Konferansın sonunda “Rabat Deklarasyonu” ortaya çıkarak yayınlanır. Konferans sonunda merkezi cidde’de olmak üzere “İslam Konferansı Teşkilatı” kurulur 
(Karaosmanoğlu, 1983: 78; Sander,1998: 219-240). Artık Türkiye Pakistan, Irak, Mısır, Afganistan, Bangladeş, cezayir ile ticari anlaşmalar, İran, Libya, 
Pakistan, Irak ile ekonomik işbirliği ve ticaret anlaşmaları, Libya ile ticari ortaklık anlaşmaları, Suudi Arabistan ve Kuveyt’le de mali ve kredi anlaşmaları 
imzalanarak yürürlüğe konur. Daha sonra İslam devletleri arasında çeşitli işbirliği ve ekonomik oluşumlar meydana gelir; Türkiye, İran, Türk cumhuriyetleri, Afganistan’ın içinde yer aldığı Ekonomik İşbirliği Teşkilatı (EKİT-ECO), Petrol zengini Körfez Ülkelerinin Teşkilatı (G.C.C.), Mağrip Arap Birliği (Moritanya, Fas, cezayir, Tunus, Libya),Arap İşbirliği Konseyi (Mısır, Ürdün, Yemen, Irak) gibi (Dışişleri Bakanlığı Belleteni, 1969: 45; Kürkçüoğlu,1972: 161; AKBANK, 1980: 395-403; Shaw-Shaw,2000: 505-509). 

Arap ülkeleri ile girişilen bu sıcak ilişkileri sonunda 1973’te cidde’de “İslam Kalkınma Bankası” açılma kararı alınır ve Türkiye’nin de 1974 yılında ortak 
olduğu bu banka 1975’te açılır; 1985’te Türkiye Başbakanı Turgut Özal’ın bu bankaya 160 milyon dolar daha sermaye ilave etmesi sonucunda Türkiye’nin 
ortaklık derecesi beşinci sıraya yükseltilir. 1974 yılındaki Türkiye’nin “Kıbrıs Barış Harekâtı” sırasında İslam Kalkınma Bankası üye devletleri Türkiye’yi destekler. 
Bu olumlu gelişmeler sonunda 1977 yılında Türk-Libya ticaret ortaklığı olarak kurulan Arap-Türk Bankası’na Kuveyt de iştirak eder (TBMMTD, 1970: 481; 
TBMMTD, 1971: 399-400; cem, 1977: 282; İhsanoğlu, 1995, 388; AKBANK, 1980: 401; Gönlübol,1996: 518). 

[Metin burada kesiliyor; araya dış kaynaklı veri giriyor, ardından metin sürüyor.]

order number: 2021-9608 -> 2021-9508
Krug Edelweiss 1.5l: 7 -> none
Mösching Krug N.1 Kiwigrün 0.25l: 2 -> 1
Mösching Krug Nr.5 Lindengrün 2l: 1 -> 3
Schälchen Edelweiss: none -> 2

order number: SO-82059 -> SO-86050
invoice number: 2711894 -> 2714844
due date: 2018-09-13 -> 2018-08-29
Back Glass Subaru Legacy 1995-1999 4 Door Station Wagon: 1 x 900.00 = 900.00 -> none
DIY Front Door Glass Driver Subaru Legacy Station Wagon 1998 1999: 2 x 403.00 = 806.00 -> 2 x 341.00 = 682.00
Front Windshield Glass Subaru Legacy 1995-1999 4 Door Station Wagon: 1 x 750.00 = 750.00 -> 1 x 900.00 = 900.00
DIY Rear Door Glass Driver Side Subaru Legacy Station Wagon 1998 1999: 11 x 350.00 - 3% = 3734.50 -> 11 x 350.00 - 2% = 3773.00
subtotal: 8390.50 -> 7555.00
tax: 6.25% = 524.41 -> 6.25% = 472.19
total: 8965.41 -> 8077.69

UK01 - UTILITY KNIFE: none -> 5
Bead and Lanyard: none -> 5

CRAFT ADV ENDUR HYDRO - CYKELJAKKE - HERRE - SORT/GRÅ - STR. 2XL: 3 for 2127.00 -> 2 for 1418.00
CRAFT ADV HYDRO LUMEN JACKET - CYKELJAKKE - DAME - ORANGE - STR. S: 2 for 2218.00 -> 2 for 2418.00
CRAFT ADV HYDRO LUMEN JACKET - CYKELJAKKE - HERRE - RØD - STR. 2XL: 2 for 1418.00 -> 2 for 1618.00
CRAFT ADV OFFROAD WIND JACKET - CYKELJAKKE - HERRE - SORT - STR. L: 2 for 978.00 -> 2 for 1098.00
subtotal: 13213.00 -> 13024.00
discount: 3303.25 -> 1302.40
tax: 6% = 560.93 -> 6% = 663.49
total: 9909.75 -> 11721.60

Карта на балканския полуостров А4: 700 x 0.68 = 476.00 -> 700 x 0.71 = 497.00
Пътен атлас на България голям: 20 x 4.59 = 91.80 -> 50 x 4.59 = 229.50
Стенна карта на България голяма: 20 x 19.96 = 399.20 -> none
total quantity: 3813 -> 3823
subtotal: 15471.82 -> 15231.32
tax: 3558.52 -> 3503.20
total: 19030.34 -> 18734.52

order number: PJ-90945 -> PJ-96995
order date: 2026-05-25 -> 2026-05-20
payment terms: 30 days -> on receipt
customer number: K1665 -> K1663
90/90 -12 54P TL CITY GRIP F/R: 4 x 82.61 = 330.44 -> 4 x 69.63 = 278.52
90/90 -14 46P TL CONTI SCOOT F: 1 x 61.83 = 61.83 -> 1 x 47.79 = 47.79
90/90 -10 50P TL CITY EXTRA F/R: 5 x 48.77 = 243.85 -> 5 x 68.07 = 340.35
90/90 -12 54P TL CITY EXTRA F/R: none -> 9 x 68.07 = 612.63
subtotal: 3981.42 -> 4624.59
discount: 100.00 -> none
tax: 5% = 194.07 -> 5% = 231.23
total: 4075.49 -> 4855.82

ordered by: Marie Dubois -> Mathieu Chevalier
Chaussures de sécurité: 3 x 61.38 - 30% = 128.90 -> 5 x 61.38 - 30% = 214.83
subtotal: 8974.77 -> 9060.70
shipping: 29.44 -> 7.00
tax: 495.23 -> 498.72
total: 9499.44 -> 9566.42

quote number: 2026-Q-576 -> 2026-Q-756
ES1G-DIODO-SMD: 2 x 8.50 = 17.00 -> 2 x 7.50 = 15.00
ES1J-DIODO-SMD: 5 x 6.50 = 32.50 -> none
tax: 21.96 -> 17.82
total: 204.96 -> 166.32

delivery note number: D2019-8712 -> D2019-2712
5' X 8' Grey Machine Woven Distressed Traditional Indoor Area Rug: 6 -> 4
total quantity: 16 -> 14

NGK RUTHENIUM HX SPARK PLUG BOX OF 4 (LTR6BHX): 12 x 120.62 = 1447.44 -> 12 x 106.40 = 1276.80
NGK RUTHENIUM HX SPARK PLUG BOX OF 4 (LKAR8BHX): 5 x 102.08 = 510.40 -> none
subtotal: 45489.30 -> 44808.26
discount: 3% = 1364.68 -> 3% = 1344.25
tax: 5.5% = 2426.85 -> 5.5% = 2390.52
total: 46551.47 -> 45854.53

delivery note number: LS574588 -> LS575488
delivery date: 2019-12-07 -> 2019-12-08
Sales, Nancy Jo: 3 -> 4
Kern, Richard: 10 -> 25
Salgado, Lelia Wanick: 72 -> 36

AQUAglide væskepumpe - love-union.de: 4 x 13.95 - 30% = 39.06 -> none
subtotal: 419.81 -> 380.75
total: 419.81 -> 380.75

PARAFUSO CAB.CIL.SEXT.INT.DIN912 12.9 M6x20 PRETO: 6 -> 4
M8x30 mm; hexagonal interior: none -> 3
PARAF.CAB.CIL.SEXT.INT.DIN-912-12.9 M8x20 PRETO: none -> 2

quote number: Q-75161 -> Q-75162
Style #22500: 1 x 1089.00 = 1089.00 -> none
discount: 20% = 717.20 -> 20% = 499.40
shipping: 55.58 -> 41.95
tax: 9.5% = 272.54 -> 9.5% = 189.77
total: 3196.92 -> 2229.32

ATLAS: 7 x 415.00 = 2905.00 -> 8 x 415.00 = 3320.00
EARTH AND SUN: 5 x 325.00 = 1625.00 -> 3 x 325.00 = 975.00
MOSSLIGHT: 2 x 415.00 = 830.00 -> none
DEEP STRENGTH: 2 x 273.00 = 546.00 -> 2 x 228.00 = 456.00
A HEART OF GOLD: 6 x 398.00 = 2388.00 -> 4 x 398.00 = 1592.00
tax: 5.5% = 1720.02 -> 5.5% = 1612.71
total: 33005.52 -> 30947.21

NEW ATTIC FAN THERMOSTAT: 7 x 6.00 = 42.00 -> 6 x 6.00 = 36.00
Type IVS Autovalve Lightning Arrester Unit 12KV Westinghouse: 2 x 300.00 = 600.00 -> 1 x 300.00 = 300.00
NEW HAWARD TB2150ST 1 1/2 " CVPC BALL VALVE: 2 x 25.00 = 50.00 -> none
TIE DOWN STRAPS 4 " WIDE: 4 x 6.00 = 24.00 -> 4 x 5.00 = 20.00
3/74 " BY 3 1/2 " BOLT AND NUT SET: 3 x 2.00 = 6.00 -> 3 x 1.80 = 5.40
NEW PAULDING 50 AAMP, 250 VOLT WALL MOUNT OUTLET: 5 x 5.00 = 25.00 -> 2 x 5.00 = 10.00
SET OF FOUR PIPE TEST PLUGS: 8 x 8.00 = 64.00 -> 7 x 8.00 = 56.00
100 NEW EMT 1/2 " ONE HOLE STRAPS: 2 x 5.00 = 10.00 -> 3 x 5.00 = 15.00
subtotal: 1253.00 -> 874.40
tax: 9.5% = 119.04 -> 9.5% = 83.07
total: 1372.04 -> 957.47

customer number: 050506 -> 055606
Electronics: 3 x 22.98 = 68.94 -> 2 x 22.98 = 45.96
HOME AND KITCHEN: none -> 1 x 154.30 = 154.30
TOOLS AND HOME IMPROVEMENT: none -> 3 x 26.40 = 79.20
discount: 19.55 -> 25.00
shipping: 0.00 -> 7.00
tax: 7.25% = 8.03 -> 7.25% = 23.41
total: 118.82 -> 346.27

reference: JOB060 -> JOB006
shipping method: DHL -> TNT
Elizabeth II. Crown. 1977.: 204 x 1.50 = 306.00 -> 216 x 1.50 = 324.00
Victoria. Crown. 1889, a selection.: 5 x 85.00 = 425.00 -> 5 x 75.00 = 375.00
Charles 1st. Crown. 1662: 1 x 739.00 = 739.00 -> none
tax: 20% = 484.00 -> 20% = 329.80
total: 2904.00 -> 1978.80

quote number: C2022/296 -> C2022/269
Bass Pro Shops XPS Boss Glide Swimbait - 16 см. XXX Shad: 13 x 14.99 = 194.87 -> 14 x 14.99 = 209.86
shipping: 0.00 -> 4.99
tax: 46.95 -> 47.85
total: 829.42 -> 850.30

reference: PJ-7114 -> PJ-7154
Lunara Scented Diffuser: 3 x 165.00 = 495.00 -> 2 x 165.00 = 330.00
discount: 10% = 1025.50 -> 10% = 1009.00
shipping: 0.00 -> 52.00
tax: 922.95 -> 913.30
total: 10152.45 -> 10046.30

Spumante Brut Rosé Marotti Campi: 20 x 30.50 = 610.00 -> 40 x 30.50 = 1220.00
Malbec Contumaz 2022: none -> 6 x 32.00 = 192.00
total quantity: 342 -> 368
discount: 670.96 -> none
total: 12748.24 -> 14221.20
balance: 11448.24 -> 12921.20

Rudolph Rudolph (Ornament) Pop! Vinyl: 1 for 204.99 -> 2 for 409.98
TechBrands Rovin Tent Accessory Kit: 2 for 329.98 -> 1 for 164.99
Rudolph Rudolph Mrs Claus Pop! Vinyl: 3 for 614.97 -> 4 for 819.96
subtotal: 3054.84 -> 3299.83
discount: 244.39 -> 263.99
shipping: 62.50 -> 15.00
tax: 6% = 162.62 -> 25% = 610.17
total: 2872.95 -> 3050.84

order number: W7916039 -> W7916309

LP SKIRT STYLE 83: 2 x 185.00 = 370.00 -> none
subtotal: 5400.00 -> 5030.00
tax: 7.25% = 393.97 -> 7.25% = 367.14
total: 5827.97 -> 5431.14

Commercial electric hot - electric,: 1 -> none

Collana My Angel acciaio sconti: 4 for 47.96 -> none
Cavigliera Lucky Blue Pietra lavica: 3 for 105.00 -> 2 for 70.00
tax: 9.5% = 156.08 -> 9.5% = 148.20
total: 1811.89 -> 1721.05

İslam Kalkınma Topluluğu Toplantısı1980’de Ürdün ve yine Eylül’de Fas’ın Fez şehrinde yapılması ve İsrail’le mücadele kararı alınması sonucunda Türkiye 
de Telaviv’deki Maslahatgüzarını geri çekerek daha düşük düzeyde diplomatik ilişkiye girer. 1980 yılında Irak-İran savaşının çıkması ve daha sonra sırasıyla 
yapılan IRCICA, SESRTCIK ve İSEDAK toplantıları yapılır. Bu toplantılar sonuncunda 16 Aralık 1983 tarihli kararname ile Bank of Bahrain and Kuwait 
B.C.S., Habib Bank (Pakistan), Bank Mellat (İran), The Saudi American Bank, Dar al Maal al-İslami (Faisel Finans Grubu), Albaraka ve Kuwaiti-Turkish Evkaf Bank gibi finans grupları Türkiye’de çalışmaya başlarlar, buna karşı Türk İnşaat şirketleri ve işçileri Orta Doğu ve Kuzey Afrika ülkelerinde (Libya, İran, Irak, Suudi Arabistan, Ürdün, Tunus, Kuveyt, Bahreyn, Birleşik Arap Emirlikleri’nde çalışırlar (Karaonmanoğlu, 1983: 164; Armaoğlu,1984:.845;  Dursun, 1995: 413; Altunışık,1999: 185-186; Ünal, 2002: 41-42). 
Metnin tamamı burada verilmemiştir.